母が写る古い家族写真を見ながら、夫(左)に引き揚げについて語る田中さん(川崎市内で)
 父母が旧ソ連との国境に近い満州北部の旧竜江省に入植し、終戦時は4歳だった。

 母子3人の引き揚げで脳裏に焼き付いているのが、船から見える大海原だ。「おなかがすいた」と泣くと、母のマサノさんが悲しそうな顔で抱え、海に足をつけられた。引き揚げ後、母は「海に抱かれて死にたいと何度も考えたが、父親に子どもを渡さずには死ねないと思った」と打ち明けた。
 父の茂さんは福島県の農家の三男として生まれた。昭和恐慌によって農業、養蚕業がふるわず、地元の自治体などが、農家の次男、三男の移民を推進した。母は田中さんを妊娠しており、祖父が強く反対したが、父は「自分の農地を持ち、豊かな暮らしができるはず」と決意したという。
 「広い土地を耕すことから始めていたが、身重の母には開墾はたやすいものではなかった」。1941年、田中さんは現地で生まれ、翌年に弟も生まれた。まもなく開拓団に召集令状が届き始め、43年秋、父も戦地に赴くことに。
 45年8月、ソ連軍の侵攻で開拓団は大混乱に陥った。男性たちは徴兵でおらず、残っていたのは女性や子ども、高齢者ばかり。ソ連兵らに衣類や布団、家財道具の一切を奪われた。現地住民に殺される人もいた。ある時、熱病にかかった母に「のどがかわいた」と言われ、水をくみに外に出た。戻ると家にソ連兵がおり、着物をはがされた母、泣きわめく弟がいた。「何が起こったのか。母もその時のことは語ろうとしません」
 45年秋、何とか母子3人で開拓団の引き揚げに同行することができたが、満州北部からの道のりは簡単ではなかった。食べ物も水もなく、土ぼこりの道を黙々と歩き続け、夜はコウリャン畑に身を潜めた。「『腹減った、歩きたくない』と泣かれるのがつらかった」と母。貨物列車に揺られた後、やっと大きな船に乗り込んだが、毎日誰かが病気や飢えで倒れた。

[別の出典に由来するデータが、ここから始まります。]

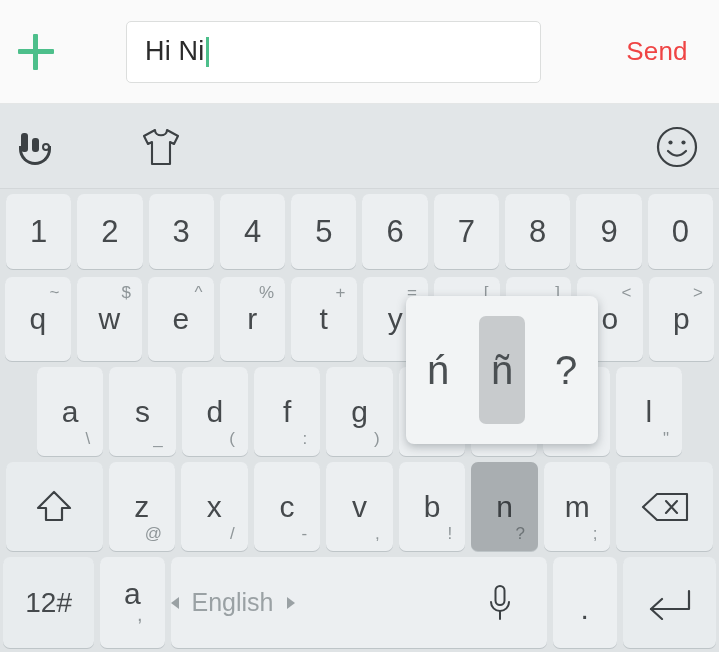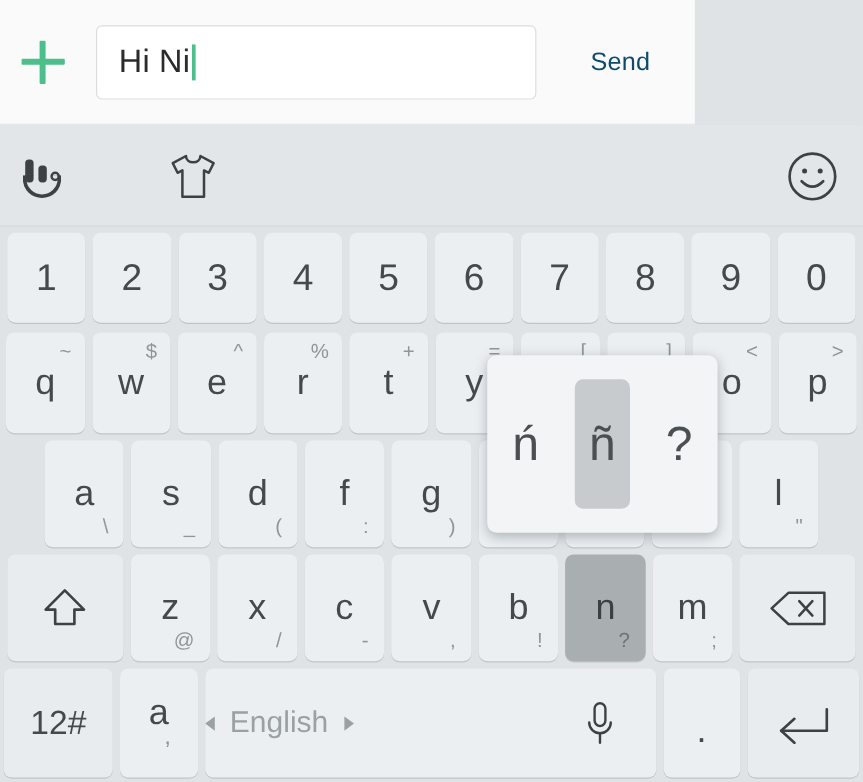--- a/index.html
+++ b/index.html
@@ -6,24 +6,25 @@
   html, body {
     width: 719px; height: 652px;
     font-family: "Liberation Sans", sans-serif;
     background: #dfe3e5;
     overflow: hidden;
   }
   #app { position: relative; width:719px; height:652px; }
 
   
   .composer {
-    position:absolute; left:0; top:0; width:579px; height:104px;
+    position:absolute; left:0; top:0; width:719px; height:104px;
     background:#fafafa;
     display:flex; align-items:center;
     border-bottom:1px solid #e4e6e6;
+    gap:46px;
   }
   .plus-btn {
     width:72px; height:104px;
     display:flex; align-items:center; justify-content:center;
     flex:0 0 72px;
   }
   .plus-glyph { position:relative; width:36px; height:36px; }
   .plus-glyph::before, .plus-glyph::after {
     content:""; position:absolute; background:#4dbf8b; border-radius:1px;
   }
@@ -39,21 +40,21 @@
   .input-text {
     font-size:27px; color:#2b2b2b; line-height:1;
     letter-spacing:.2px; white-space:pre;
   }
   .caret {
     width:3px; height:30px; background:#4dbf8b; margin-left:1px;
   }
   .send-btn {
     flex:0 0 124px; height:104px;
     display:flex; align-items:center; justify-content:center;
-    color:#0c4a6e; font-size:21px; letter-spacing:.2px;
+    color:#ef4444; font-size:26px; letter-spacing:.2px;
   }
 
   
   .kb-toolbar {
     position:absolute; left:0; top:104px; width:719px; height:85px;
     background:#e2e6e8;
     border-bottom:1px solid #d3d7d9;
   }
   .tb-icon { position:absolute; top:0; height:85px; display:flex; align-items:center; justify-content:center; }
   .tb-logo  { left:0;   width:72px; }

 帰国後、先に復員した父とは再会できたが、農家の手伝いや行商で生計を立てるしかなく、苦しい生活は続いた。「国策で移民を奨励していたのに戦後、ほとんど支援がなかった」
 教科書や辞書は買えず、「本当にみじめでしたね」。中学卒業後、集団就職し、夜間学校に通うなどして介護の仕事に就き、懸命に働いた。
 母は52歳の時、脳 梗塞こうそく で倒れて半身まひになり、82歳で息を引き取った。最近、心の中で母に、「そろそろ私もそっちに」と話しかける。その度に思い出すのは飢えや誰も頼ることができなかったつらさだ。「母のところに行く前に、子や孫たちの世代に戦争が何をもたらしたのか、伝えなければ」と考えている。

満蒙開拓団員 帰国後も苦難
 満州への移民は国策として推進され、日本各地から約27万人が渡った。昭和恐慌で疲弊した農村経済の立て直し策の一つで、開拓団を送り出した自治体に国から補助金が出た。現地軍隊への食糧の供出やソ連からの防衛といった軍事目的という戦争協力の面も強かった。「満洲開拓史」(満洲開拓史刊行会)によると、福島県から開拓団などとして渡ったのは1万2673人で、全国で4番目に多かった。
 満蒙開拓平和記念館(長野)事務局長の三沢亜紀さんは「移民には自分の農地を持ちたい、など様々な理由があったが、『国のために送り出すべきだ』という地域の圧力もあったはず」と推測する。
 開拓団員は戦後も苦難が続いた。渡る時に家などを処分しており、帰国後に住む場所や仕事に困る人が多かった。
 同館は4月、各地の開拓団の名称や入植地域、在籍人数などのデータをまとめた一覧表をウェブサイトで公開した。三沢さんは、「最近は親や祖父母の足跡をたどりたいという戦後世代の問い合わせも多い。多くの犠牲を出した歴史に触れてほしい」と語る。